In the foregoing embodiments, the descriptions of the embodiments are focused on, and for those portions of one embodiment that are not described in detail, reference may be made to the related descriptions of other embodiments.

While preferred embodiments of the present invention have been described, additional variations and modifications in those embodiments may occur to those skilled in the art once they learn of the basic inventive concepts. It is therefore intended that the following claims be interpreted as including the preferred embodiments and all such alterations and modifications as fall within the scope of the invention.

It will be apparent to those skilled in the art that various modifications and variations can be made to the present invention without departing from the spirit or scope of the invention.
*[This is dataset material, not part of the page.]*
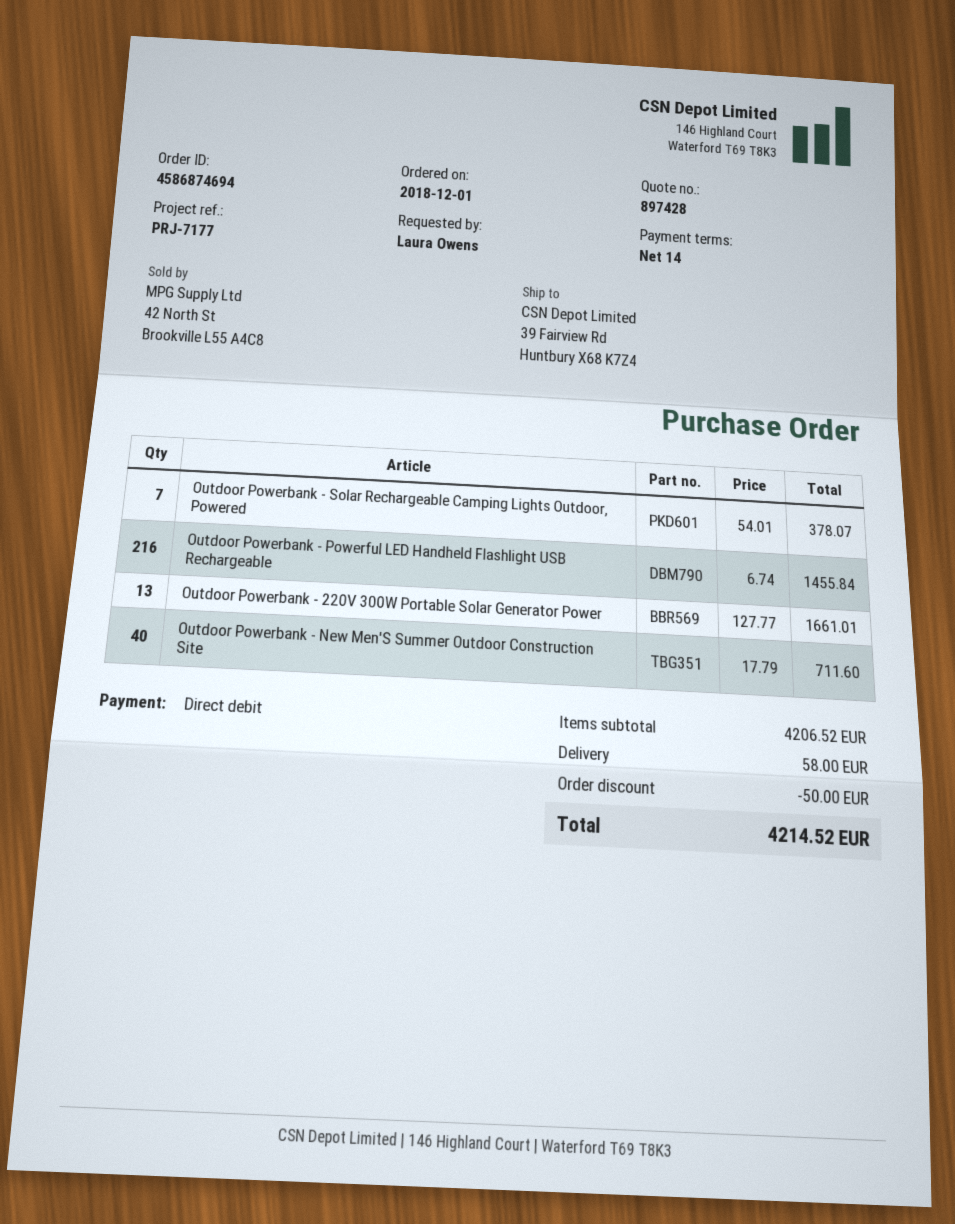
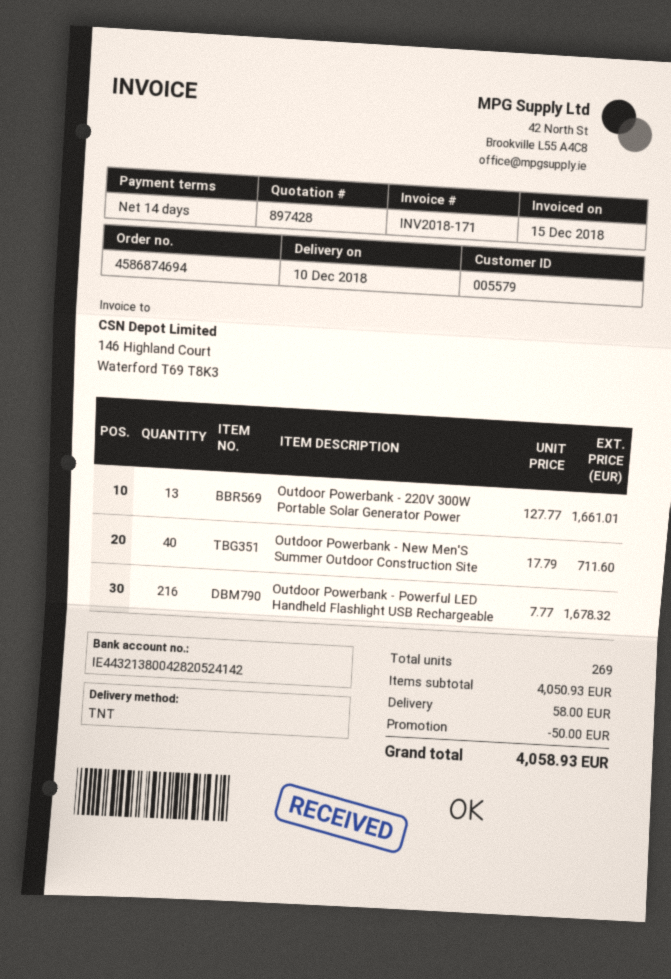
Outdoor Powerbank - Solar Rechargeable Camping Lights Outdoor, Powered: 7 x 54.01 = 378.07 -> none
Outdoor Powerbank - Powerful LED Handheld Flashlight USB Rechargeable: 216 x 6.74 = 1455.84 -> 216 x 7.77 = 1678.32
subtotal: 4206.52 -> 4050.93
total: 4214.52 -> 4058.93

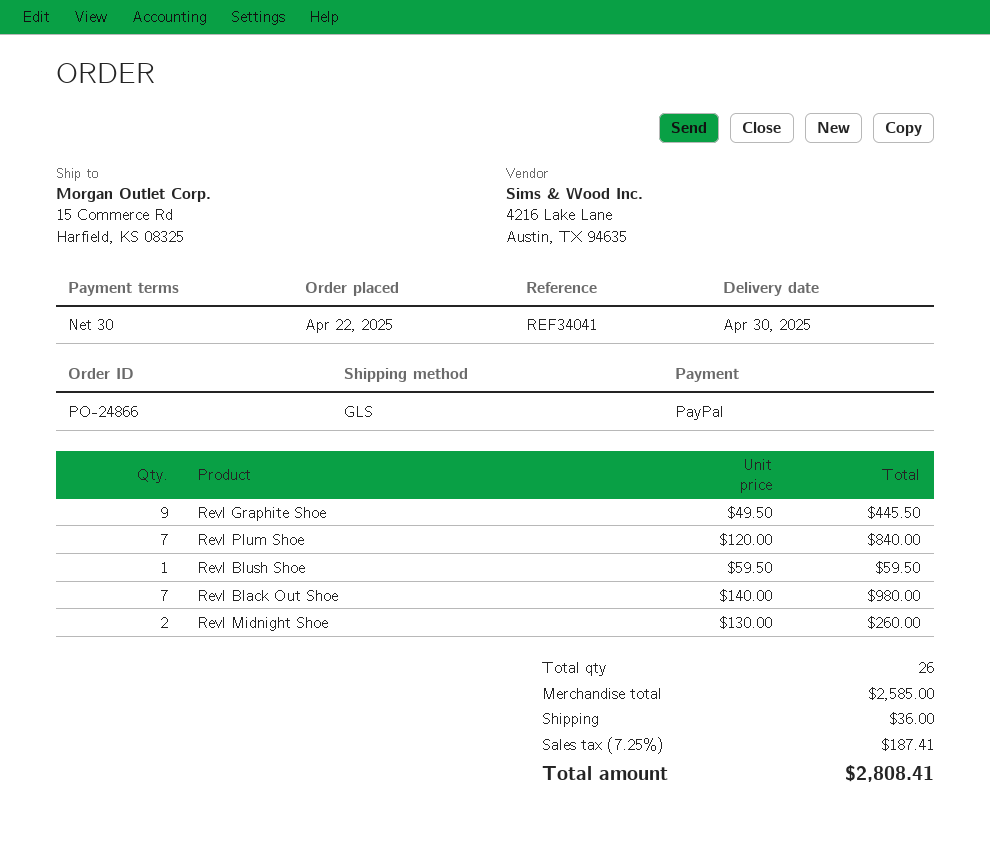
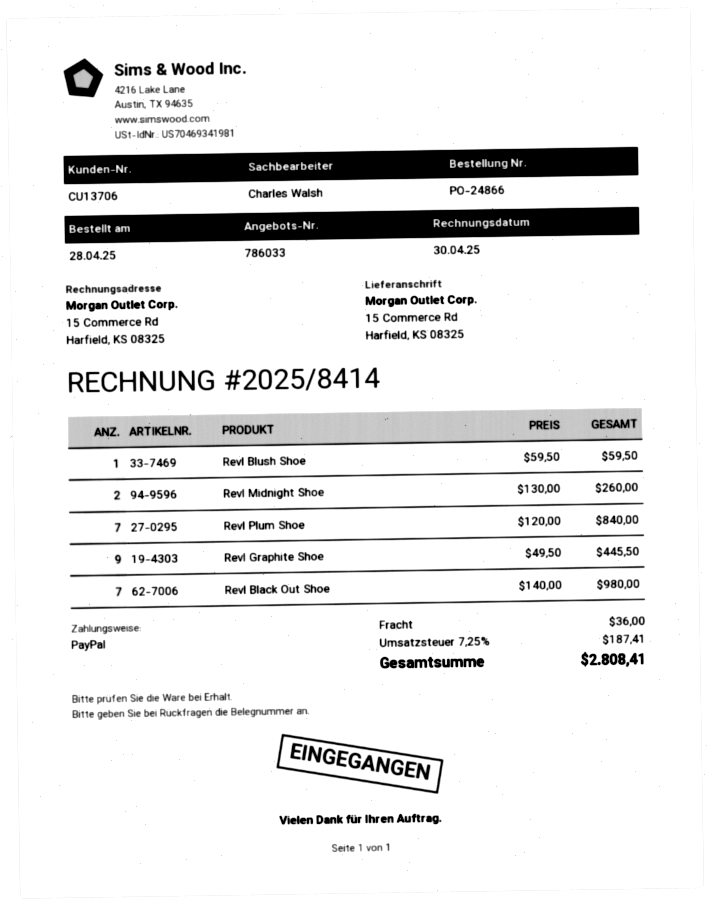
order date: 2025-04-22 -> 2025-04-28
Thus, it is intended that the present invention also include such modifications and alterations insofar as they come within the scope of the appended claims or the equivalents thereof.

Claims (1)

1. The six-piece type VR ultra-wide angle lens is characterized by comprising a first lens, a second lens, a third lens, an aperture diaphragm, a fourth lens, a fifth lens and a sixth lens which are sequentially arranged from an object side to an image side along an optical axis;

The first lens is a negative lens, is convex towards the object side, and is concave towards the image side;

the second lens is a negative lens, the object side facing the second lens is a concave surface, and the image side is a concave surface;

the third lens is a positive lens, the direction of the third lens faces the object side and is a convex surface, and the image side is a convex surface;

the fourth lens is a positive lens, the direction of the fourth lens faces the object side and is a convex surface, and the image side is a convex surface;

the fifth lens is a negative lens, the object side facing the fifth lens is a concave surface, and the image side is a concave surface;

The sixth lens is a negative lens, is convex towards the object side, is convex in the image side, and changes from convex to concave from a paraxial region to a peripheral region;

The first lens is made of glass, and the second lens, the third lens, the fourth lens, the fifth lens and the sixth lens are made of plastic; the focal lengths of the first lens, the second lens and the third lens are front group focal length f123, the focal lengths of the fourth lens, the fifth lens and the sixth lens are front group focal length f456, and the following conditions are satisfied:

0.5< f123/f456<1; the R value of the first lens facing the image plane is R1, the refractive index of the first lens is Nd1, and the following conditions are satisfied:

0.7< R1/Nd1<1.2; the core thickness of the third lens is t3, the total optical length of the lens is TTL,

The following conditions are satisfied:

0.13<t3/TTL<0.18；

the total optical length of the lens is the distance from the first lens to the image plane.